The Original Dracula is a Timeless Classic and an Essential of the Horror Genre


Eli Robinson, Staff Writer and Editor

Vampires have been a staple villain in the repertoire of horror cinema since its conception. This idea was first put into a movie in 1922 when the silent film Nosferatu was released. While this movie is the forefather of vampire cinema, the most well known vampire had yet to reach the big screen. This changed in 1931 when Dracula came to the big screens. Directed by Tod Browning and Karl Freund, this one hour and fifteen minute journey establishes a plethora of horror motifs that holds up to this day, and lays the foundation for one of the most successful horror franchises ever. 

Dracula begins following the journey of a lawyer named Mr. Renfield as he embarks on a journey up to Count Dracula’s castle in order to finalize the purchase of Dracula’s new home in London. He ignores the advice of the Transylvanian townsfolk who warn him of the dangers he may face after sun down, and the rumored existence of vampires. Upon arriving at the Count’s castle, Renfield is greeted by Dracula who is immediately portrayed to the audience as blood thirsty, and unlike any character Renfield has encountered thus far. However, the business-minded Renfield is too engrossed in his work to notice the clear evil of Dracula. This would prove to be his downfall, as Count Dracula then sucks his blood, transforming him into his loyal servant. Dracula then travels to London, now with an evil henchman to do his evil bidding.

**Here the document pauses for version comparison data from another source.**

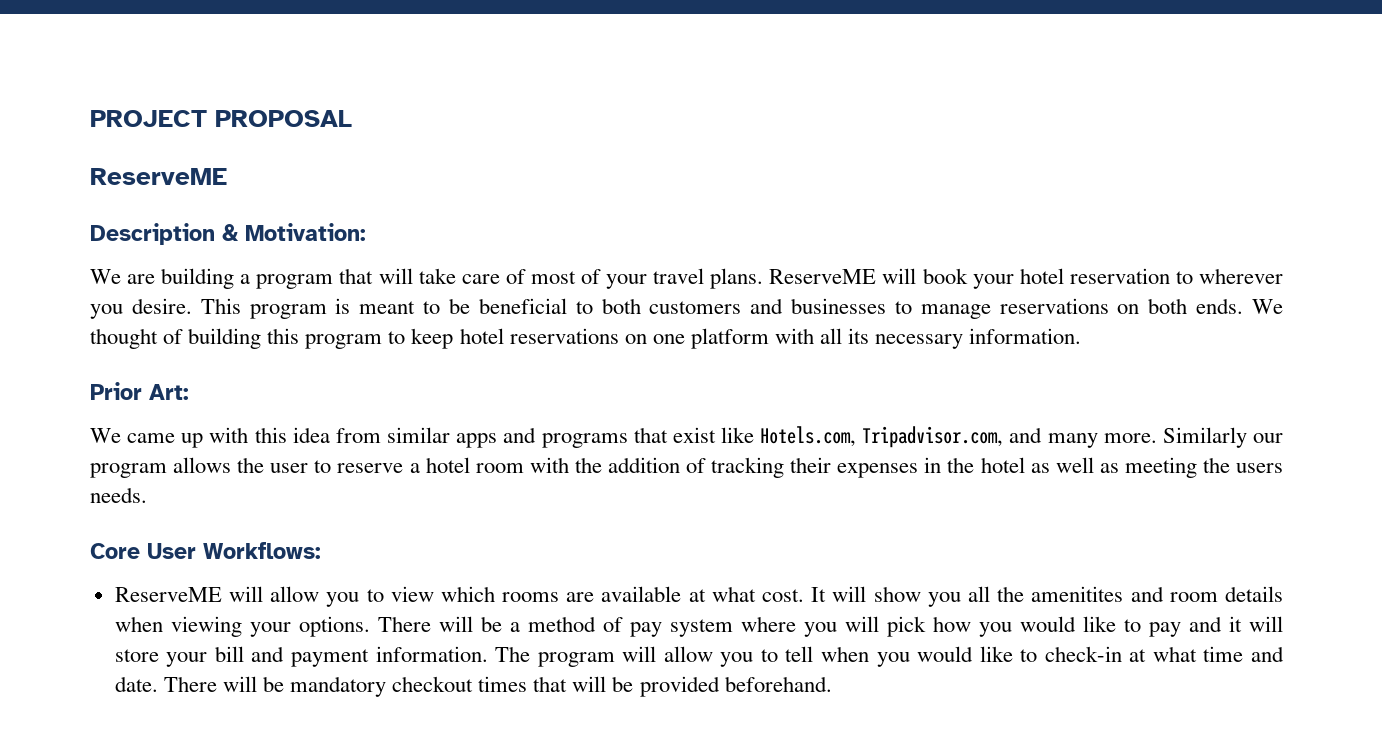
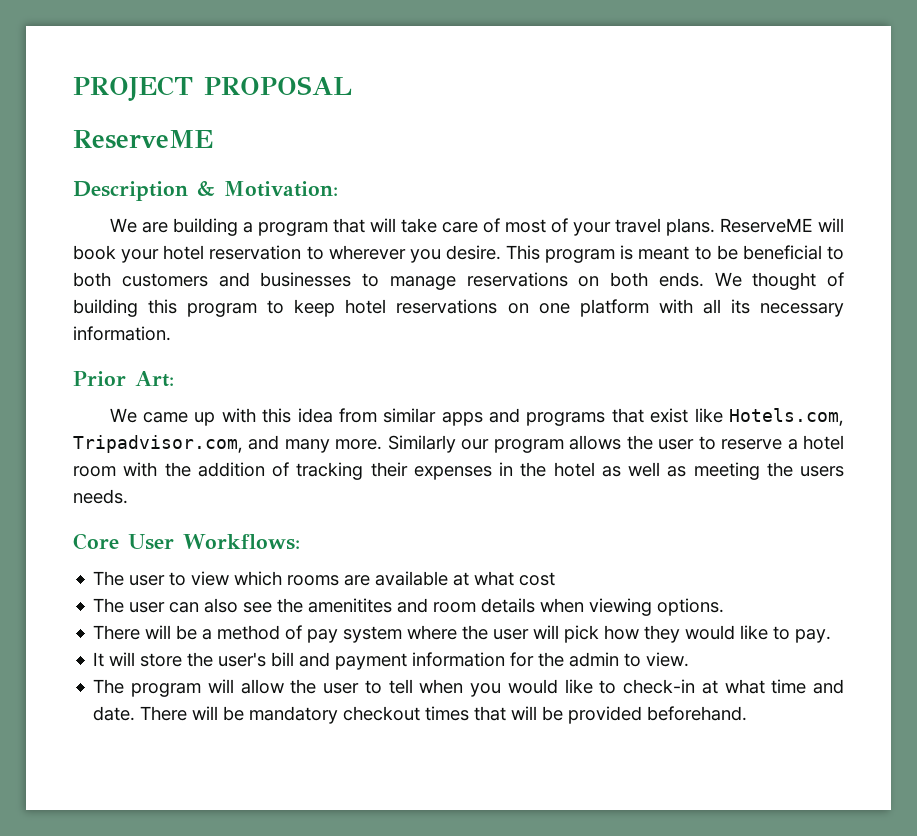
- ReserveME will allow you to view which rooms are available at what cost. It will show you all the amenitites and room details when viewing your options. There will be a method of pay system where you will pick how you would like to pay and it will store your bill and payment information. The program will allow you to tell when you would like to check-in at what time and date.
+ The user to view which rooms are available at what cost
+ The user can also see the amenitites and room details when viewing options.
+ There will be a method of pay system where the user will pick how they would like to pay.
+ It will store the user's bill and payment information for the admin to view.
+ The program will allow the user to tell when you would like to check-in at what time and date.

Although it is nearly a century old, Dracula still succeeds in cultivating a truly ominous atmosphere. Despite the black and white nature of the film being out of necessity, it is one of the major contributors to the horror that the film exudes. This is best demonstrated via the stark contrast between the light tones of the characters’ clothing or skin behind the perpetually grim backdrop. The lack of light and color in the scenery gives each of the settings an off-putting aura that never lets the audience settle in or get comfortable. 

Along with the backdrop, the performance of Renfield makes the film entertaining to this day. Renfield appears genuinely insane from the point he is turned, to the last second of the film. His facial expressions are psychotic and allow the viewer to fully submerge themselves into the experience. His eyes are the main feature of this psychosis, as they are almost aggressively peeled open and seem to stare through the camera in several scenes.

 While at some points a bit frightening, the movie is over ninety years old. This age can be the film’s greatest strength at times, specifically with Dracula’s character. From the thick accent, to the slicked back hair and cape, this Dracula is the basis for what we think of as a vampire today. The film doesn’t seem outdated, but rather allows the viewer to see where the cliches and ideas in today’s vampire media originate from, while being both scary, and a little laughable. 

A motif used throughout the movie is the close up shot of Dracula’s face each and every time he is either using or tempted to use his vampiric abilities or feast on a human. While it may not strike fear into today’s audiences, the shot creates a window into the Counts’ thoughts via his facial features. This shot creates the sense of emotion in the character that one can’t sense from a distance, and this view reveals Dracula’s intense desire and thirst for blood. Dracula is also thematically viewed at an upward angle by the camera which gives him a sense of grandeur. 

While creating an ominous environment and keeping the audience entertained with interesting shots, the fear elicited by this film is not on par with that of more recent films. But, while the technology and ideas may have advanced past this movie by nearly a hundred years, Dracula still proves to be enjoyable. The characters are engaging, and from start to finish the viewer is kept reeled in by the menacing and mysterious atmosphere. In terms of today’s standards, this film is not traditionally terrifying, but the vintage charm and its contribution to horror as a genre makes up for the lack of modern technology and style.